**Records drawn from a dataset**
--- START ---

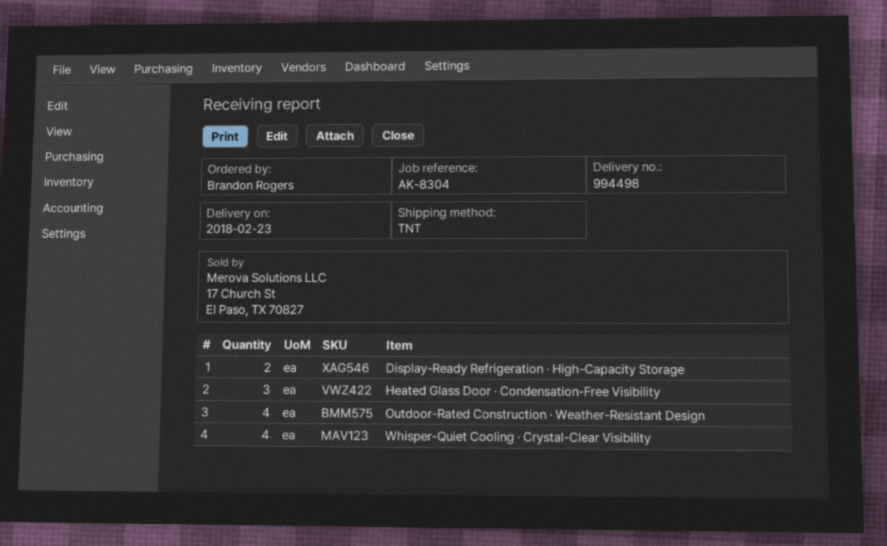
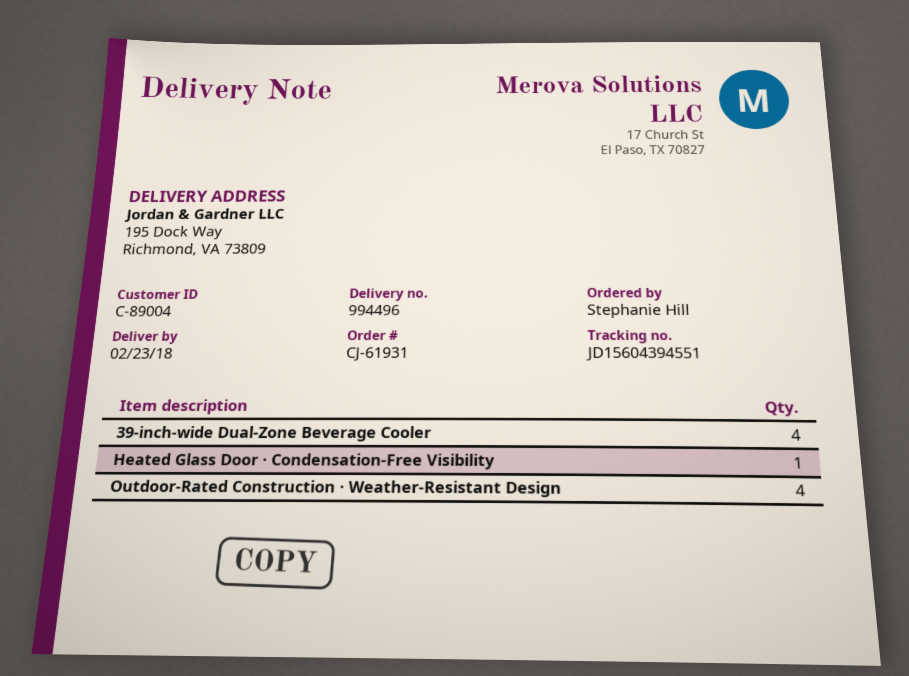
delivery note number: 994498 -> 994496
ordered by: Brandon Rogers -> Stephanie Hill
Display-Ready Refrigeration · High-Capacity Storage: 2 -> none
Heated Glass Door · Condensation-Free Visibility: 3 -> 1
Whisper-Quiet Cooling · Crystal-Clear Visibility: 4 -> none
39-inch-wide Dual-Zone Beverage Cooler: none -> 4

--- END ---

**Work to complete**
State how many lines above contain the word "Visibility", and nothing more.

**Result of this exercise**
2